Endpoint: GET /api/jobs/{job_id}
Authentication: Required (virtual key)
Path Parameters:
| Parameter | Type | Description |
|---|---|---|
job_id | string (UUID) | The job identifier |
Response (200 OK):
{
"job_id": "550e8400-e29b-41d4-a716-446655440000",
"team_id": "acme-corp",
"user_id": "john@acme.com",
"job_type": "resume_analysis",
"status": "in_progress",
"created_at": "2025-10-14T12:00:00.000Z",
"started_at": "2025-10-14T12:00:05.000Z",
"completed_at": null,
"model_groups_used": ["ResumeAgent"],
"credit_applied": false,
"metadata": {
"document_id": "doc_123",
"document_name": "resume.pdf"
}
}
Response Fields:
| Field | Type | Description |
|---|---|---|
job_id | string (UUID) | Unique job identifier |
team_id | string | Team that owns this job |
user_id | string | User who created the job (optional) |
job_type | string | Type of job |
status | string | Current status (pending, in_progress, completed, failed) |
created_at | string (ISO 8601) | Job creation timestamp |
started_at | string (ISO 8601) | When first LLM call was made (null if pending) |
completed_at | string (ISO 8601) | When job was completed (null if not completed) |
model_groups_used | array | List of model groups used in this job |
credit_applied | boolean | Whether a credit was deducted for this job |
metadata | object | Custom metadata |
Example Request:
Error Responses:
| Status Code | Error | Description |
|---|---|---|
| 401 | Unauthorized | Invalid or missing virtual key |
| 403 | Forbidden | Job does not belong to your team |
| 404 | Not Found | Job not found |
Complete Job¶
Mark a job as complete and trigger credit deduction (if applicable).

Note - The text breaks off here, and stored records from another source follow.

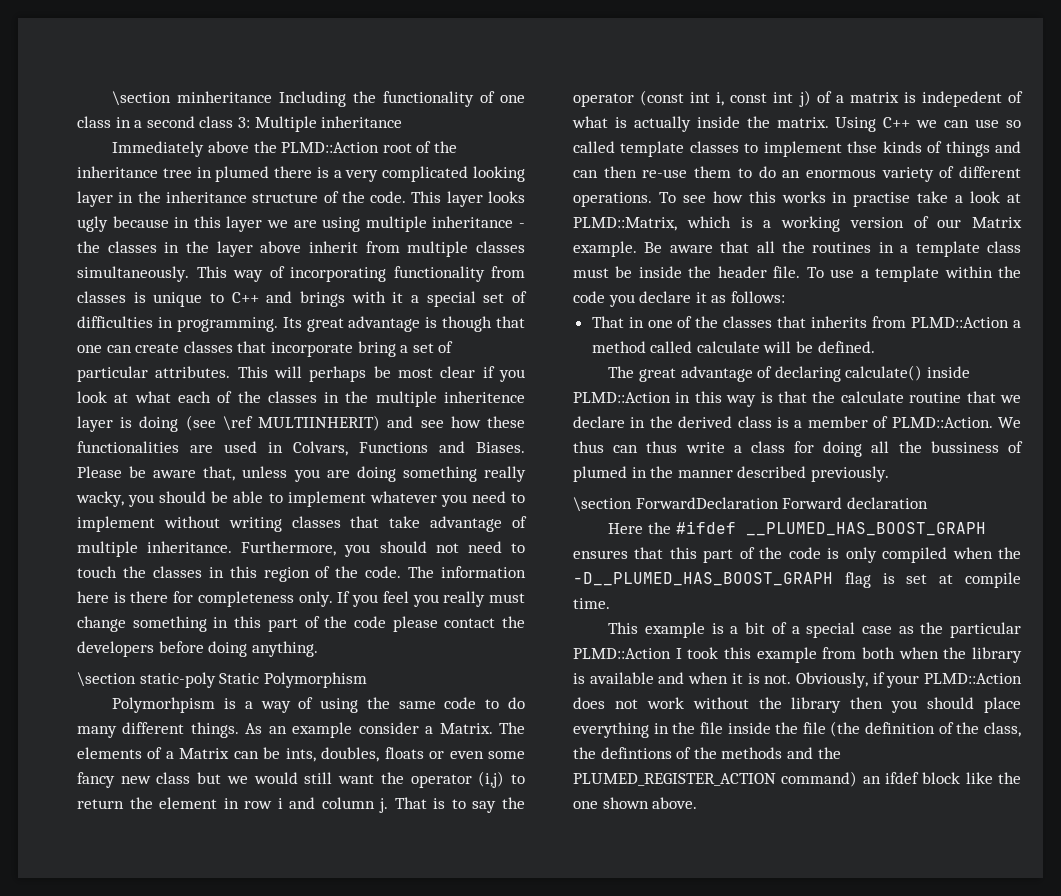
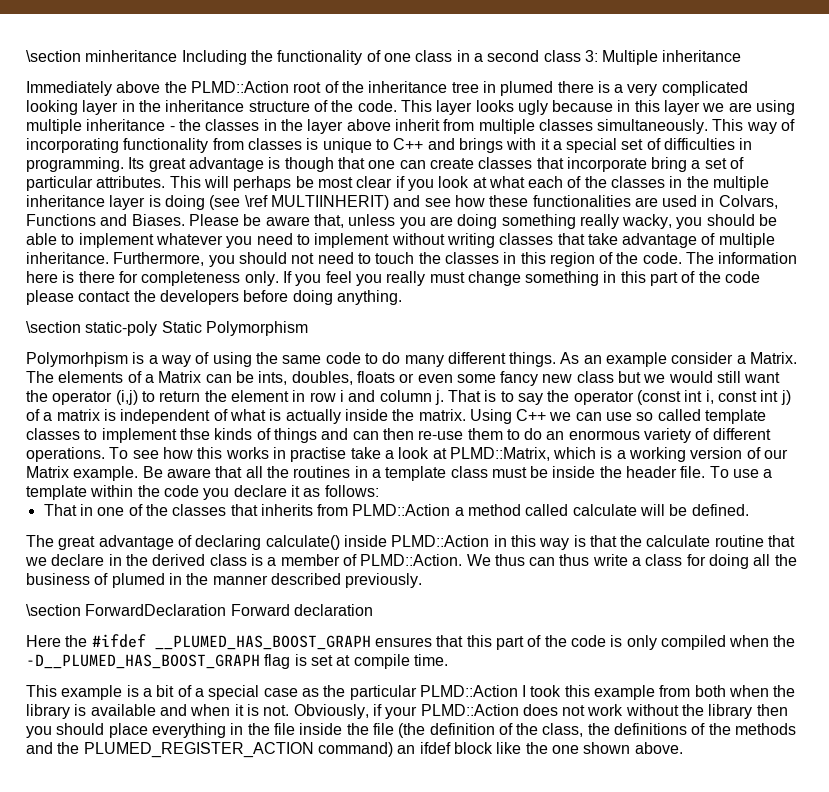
[443,391,525,403] inheritence -> [26,195,105,207] inheritance
[921,91,1002,107] indepedent -> [120,409,211,424] independent
[930,441,999,453] bussiness -> [26,573,90,585] business
[600,747,672,759] defintions -> [614,723,688,735] definitions

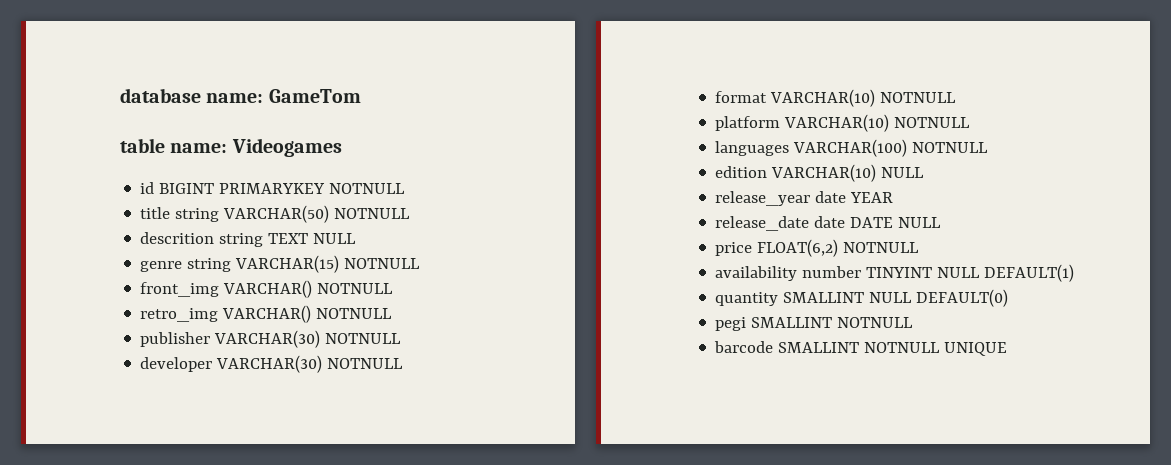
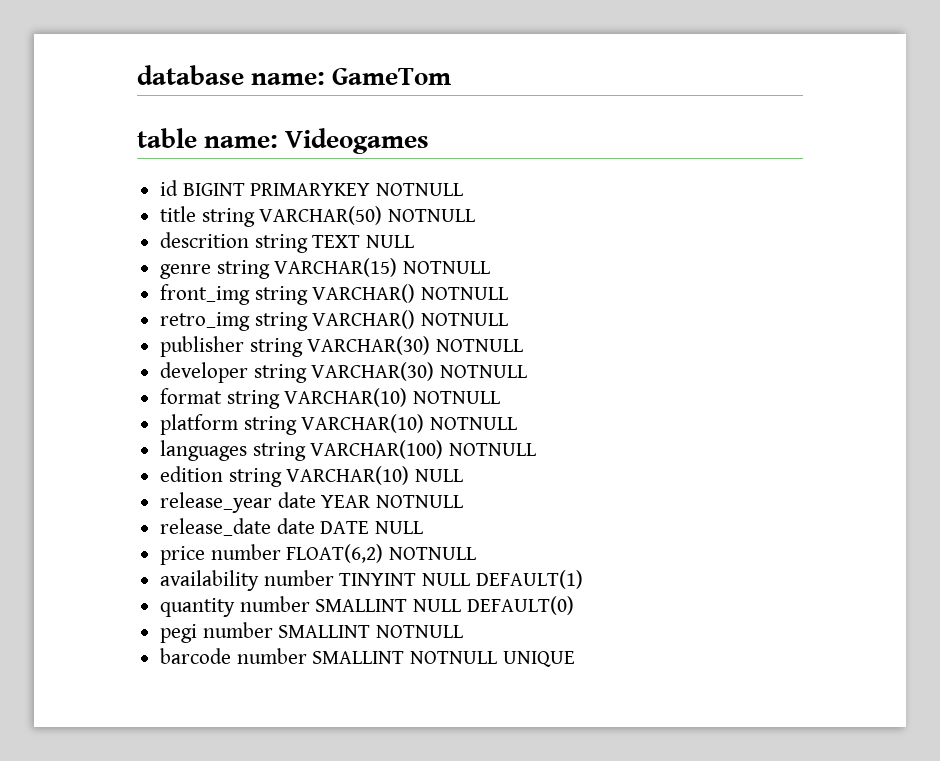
(220, 289) none -> [254,286,308,305] string
(219, 315) none -> [254,312,308,331] string
(211, 339) none -> [249,338,303,357] string
(213, 364) none -> [253,364,307,383] string
(768, 97) none -> [226,390,280,409] string
(781, 123) none -> [243,416,297,435] string
(790, 148) none -> [252,442,306,461] string
(768, 172) none -> [228,468,282,487] string
(894, 197) none -> [376,495,464,508] NOTNULL
(753, 249) none -> [210,544,281,560] number
(779, 299) none -> [239,596,310,612] number
(747, 324) none -> [202,622,273,638] number
(774, 347) none -> [236,648,307,664] number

Endpoint: POST /api/jobs/{job_id}/complete
Authentication: Required (virtual key)
Path Parameters:
| Parameter | Type | Description |
|---|---|---|
job_id | string (UUID) | The job identifier |
Request Body:
{
"status": "completed",
"metadata": {
"result": "success",
"output_file": "analysis_123.json"
},
"error_message": "Optional error message if status is 'failed'"
}
Request Fields:
| Field | Type | Required | Description |
|---|---|---|---|
status | string | Yes | Job final status: "completed" or "failed" |
metadata | object | No | Additional metadata to merge with existing metadata |
error_message | string | No | Error message (only if status is "failed") |
Response (200 OK):
{
"job_id": "550e8400-e29b-41d4-a716-446655440000",
"status": "completed",
"completed_at": "2025-10-14T12:05:23.000Z",
"costs": {
"total_calls": 3,
"successful_calls": 3,
"failed_calls": 0,
"total_tokens": 1350,
"total_cost_usd": 0.0045,
"avg_latency_ms": 1200,
"credit_applied": true,
"credits_remaining": 999
},
"calls": [
{
"call_id": "call-uuid-1",
"purpose": "parse",
"model_group": "ResumeAgent",
"tokens": 450,
"latency_ms": 1250,
"error": null
},
{
"call_id": "call-uuid-2",
"purpose": "analyze",
"model_group": "ResumeAgent",
"tokens": 480,
"latency_ms": 1180,
"error": null
},
{
"call_id": "call-uuid-3",
"purpose": "summarize",
"model_group": "ResumeAgent",
"tokens": 420,
"latency_ms": 1170,
"error": null
}
]
}
Response Fields:
| Field | Type | Description |
|---|---|---|
job_id | string (UUID) | Job identifier |
status | string | Final job status |
completed_at | string (ISO 8601) | Completion timestamp |
costs | object | Aggregated cost information |
costs.total_calls | integer | Total number of LLM calls |
costs.successful_calls | integer | Number of successful calls |
costs.failed_calls | integer | Number of failed calls |
costs.total_tokens | integer | Total tokens used across all calls |
costs.total_cost_usd | number | Total cost in USD (for internal tracking) |
costs.avg_latency_ms | integer | Average latency in milliseconds |
costs.credit_applied | boolean | Whether a credit was deducted |
costs.credits_remaining | integer | Credits remaining for the team |
calls | array | List of all LLM calls made in this job |
Example Request:
response = requests.post(
f"{API_URL}/jobs/{job_id}/complete",
headers=headers,
json={
"status": "completed",
"metadata": {
"result": "success",
"output_file": "analysis_123.json"
}
}
)
result = response.json()
print(f"Total calls: {result['costs']['total_calls']}")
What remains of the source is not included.